Glen Hodgson brings 27 years of experience and a specialization in international economic and financial issues to The Conference Board of Canada. He is responsible for overseeing macro-economic outlook products, tourism, custom research, and conference programs. He is the chief spokesperson on economic issues and has written extensively on Canadian and international economic and financial issues. In January 2007, Glen published Mission Possible: Stellar Canadian Performance in the Global Economy, co-authored with Anne Park Shannon, and available at www.conferenceboard.ca. He took the lead in launching the Board’s International Trade and Investment Centre and has published more than 80 articles and briefings, including a series on Canadian tax reform for sustainable prosperity. He joined the Board after 10 years at Export Development Canada where he held several senior positions, including Vice President of Policy and Deputy Chief Economist. He spent 10 years with the federal Department of Finance and also served as Advisor/Assistant to the Executive Director for Canada, Ireland and the Caribbean at the International Monetary Fund.

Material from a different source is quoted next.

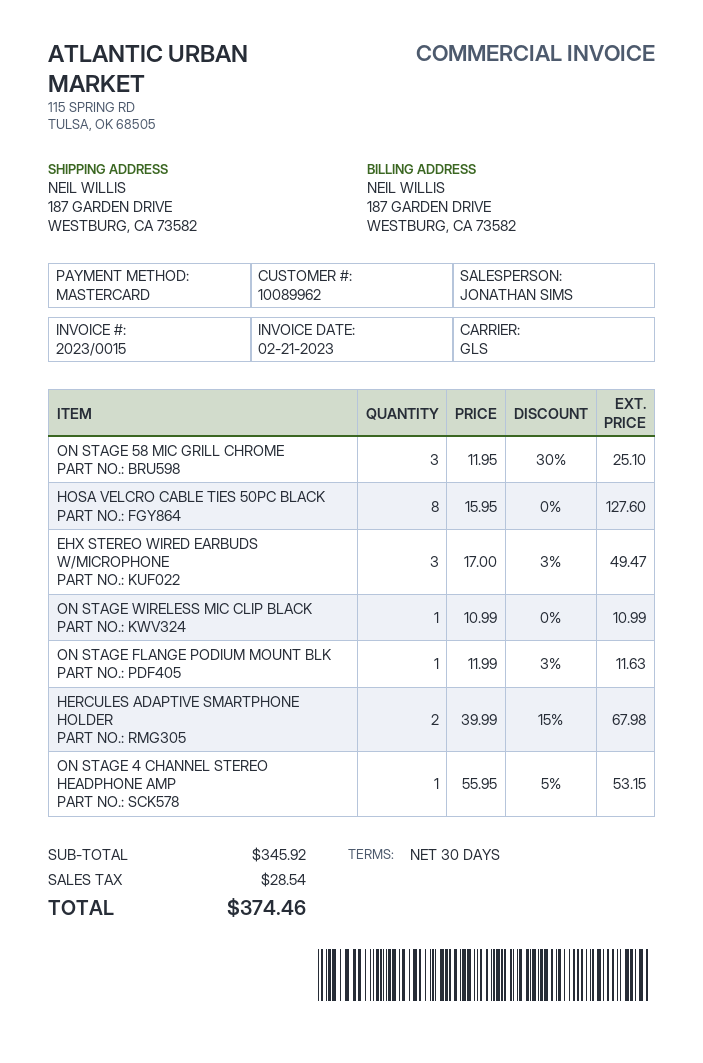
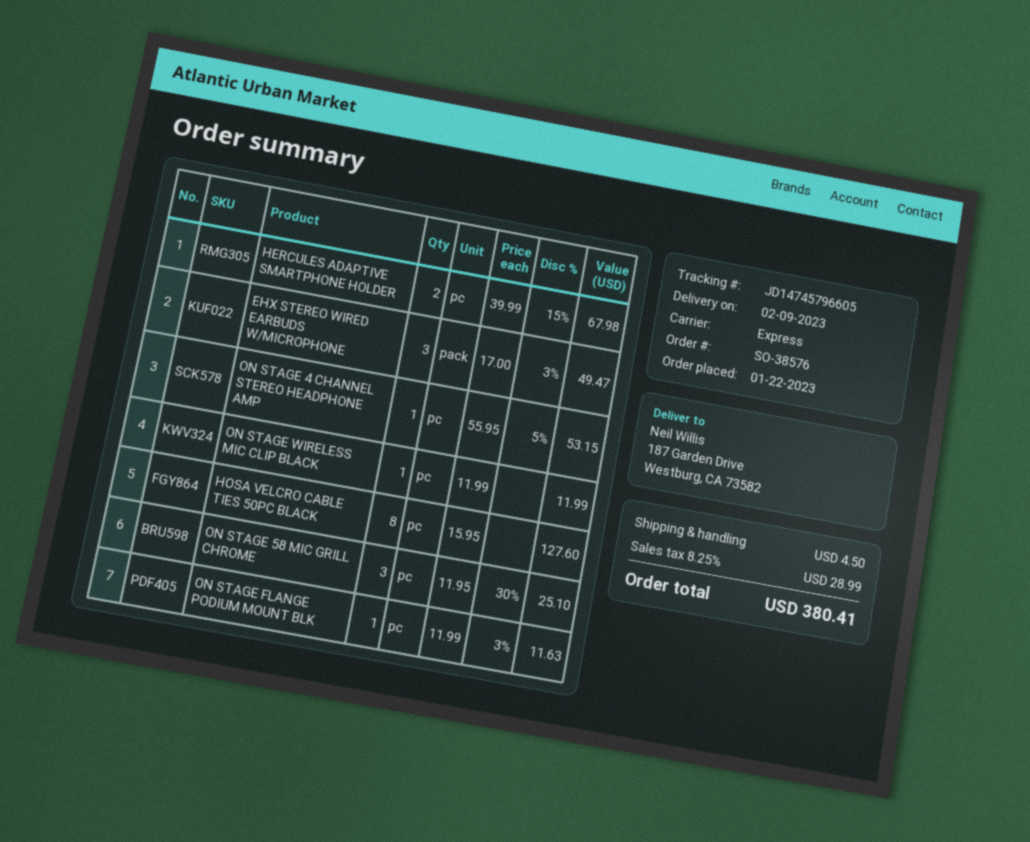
shipping method: GLS -> express
ON STAGE WIRELESS MIC CLIP BLACK: 1 x 10.99 = 10.99 -> 1 x 11.99 = 11.99
shipping: none -> 4.50
tax: 28.54 -> 28.99
total: 374.46 -> 380.41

Rory McAlpine, a former Deputy Minister of the B.C. Ministry of Agriculture, Food and fisheries, has responsibility for building strong and effective relationships with government and industry stakeholders to develop a coordinated and proactive government and industry relations program across Maple Leaf Foods. He has served with the Federal Government as Executive Director and Director General, International Trade Policy Directorate; Director Grains and Oilseeds Division; and Deputy Director Multilateral Trade with Agriculture and Agri-Food Canada. He was also the Executive Director of the National Farm Products Council and was a Trade Commissioner with the Department of Foreign Affairs and International Trade with postings in Kuwait, Bangkok, Brussels, Edmonton, and Ottawa. Rory represents Maple Leaf Foods on the international affairs committees of the Canadian Chamber of Commerce and the Association of Canadian Manufacturers and Exporters. He serves on the advisory committee to the Dean of the Ontario Agricultural College and the program advisory committee for the Kemptville Campus of the University of Guelph and is a member of the Board of Trustees for the Ontario 4-H Foundation.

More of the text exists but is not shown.